• **Directions**
One number is the whole answer: the tally of lines in the records that include the word "height".

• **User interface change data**
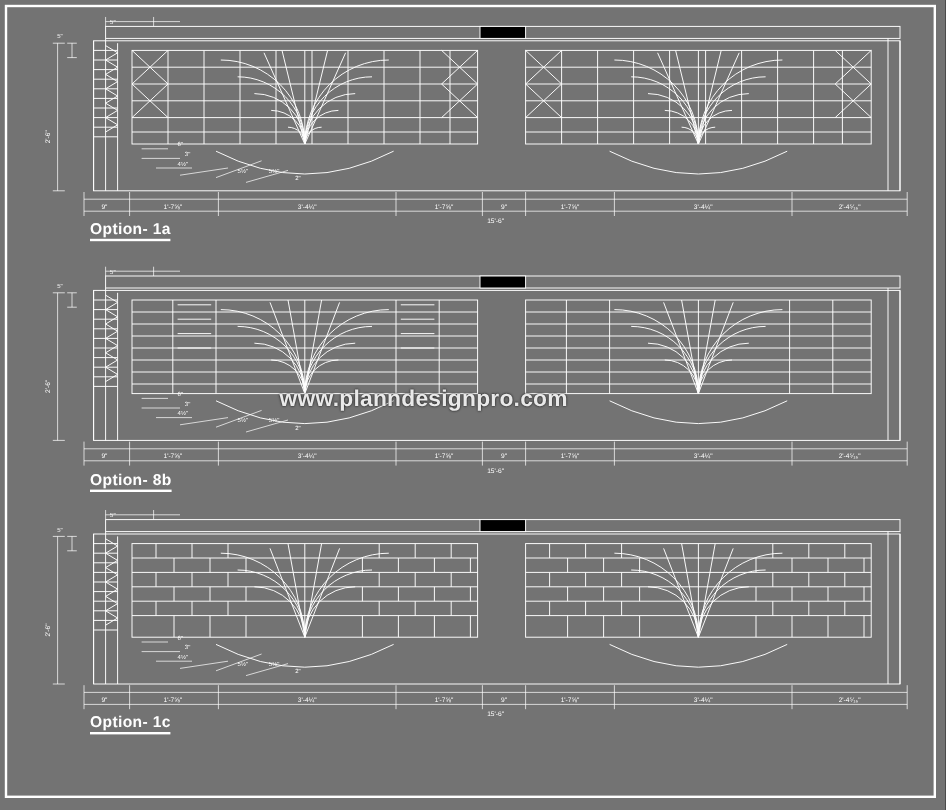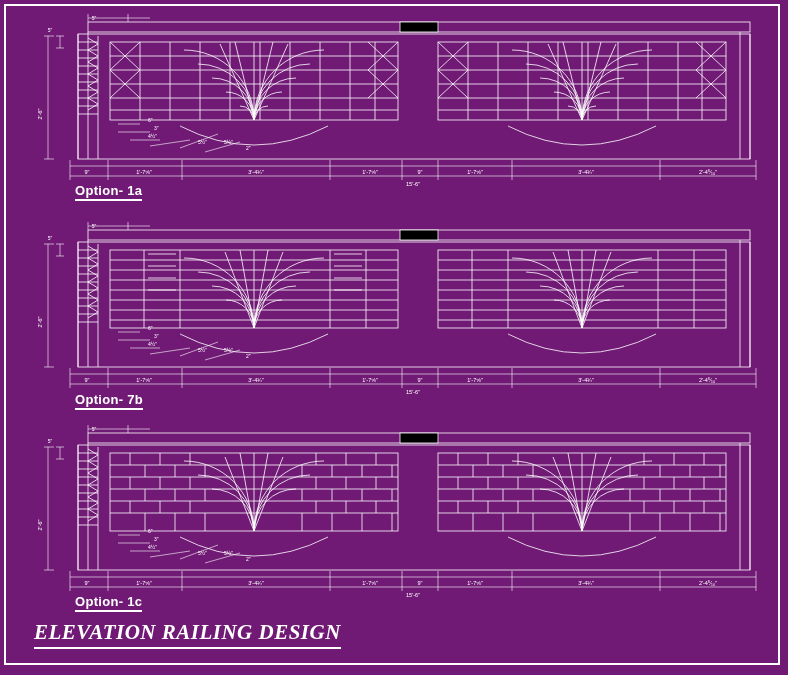--- a/index.html
+++ b/index.html
@@ -4,21 +4,21 @@
 <style>
   html,body{margin:0;padding:0;background:#000;}
   body{
     width:788px;height:675px;overflow:hidden;
     font-family:"Liberation Sans", sans-serif;
     color:#ffffff;
     position:relative;
   }
   #sheet{
     position:absolute;left:0;top:0;width:788px;height:675px;
-    background:#701a75;
+    background:#737373;
   }
   .border-outer{
     position:absolute;left:4px;top:4px;width:776px;height:661px;
     border:2px solid #ffffff;box-sizing:border-box;
   }
   .panel{position:absolute;}
   .opt-label{
     position:absolute;
     font-family:"Liberation Sans", sans-serif;
     font-weight:bold;font-size:13px;color:#ffffff;
@@ -295,21 +295,21 @@
         <text class="dimtxt" x="118" y="124" text-anchor="start">4½"</text>
         <text class="dimtxt" x="168" y="130" text-anchor="start">5½"</text>
         <text class="dimtxt" x="194" y="130" text-anchor="start">5½"</text>
         <text class="dimtxt" x="216" y="136" text-anchor="start">2"</text>
       </g>
       <g transform="translate(12,100) rotate(-90)">
         <text class="dimtxt2" x="0" y="0" text-anchor="middle">2'-6"</text>
       </g>
     </svg>
   </div>
-  <div class="opt-label" style="left:75px;top:392px;">Option- 7b</div>
+  <div class="opt-label" style="left:75px;top:392px;">Option- 8b</div>
 
   <div class="panel" style="left:30px;top:425px;width:730px;height:175px;">
     <svg width="730" height="175" viewBox="0 0 730 175">
       <g stroke="#ffffff" fill="none" stroke-width="0.8">
         <rect x="58" y="8" width="662" height="10"></rect>
         <rect x="370" y="8" width="38" height="10" fill="#000000"></rect>
         <rect x="48" y="20" width="672" height="125"></rect>
         <line x1="48" y1="20" x2="48" y2="145"></line>
         <line x1="58" y1="18" x2="58" y2="145"></line>
         <line x1="68" y1="22" x2="68" y2="145"></line>
@@ -403,14 +403,14 @@
         <text class="dimtxt" x="194" y="130" text-anchor="start">5½"</text>
         <text class="dimtxt" x="216" y="136" text-anchor="start">2"</text>
       </g>
       <g transform="translate(12,100) rotate(-90)">
         <text class="dimtxt2" x="0" y="0" text-anchor="middle">2'-6"</text>
       </g>
     </svg>
   </div>
   <div class="opt-label" style="left:75px;top:594px;text-align:right;">Option- 1c</div>
 
-  <div class="title-main">ELEVATION RAILING DESIGN</div>
+  <div class="watermark">www.planndesignpro.com</div>
 </div>
 
 </body></html>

• **Task response**
8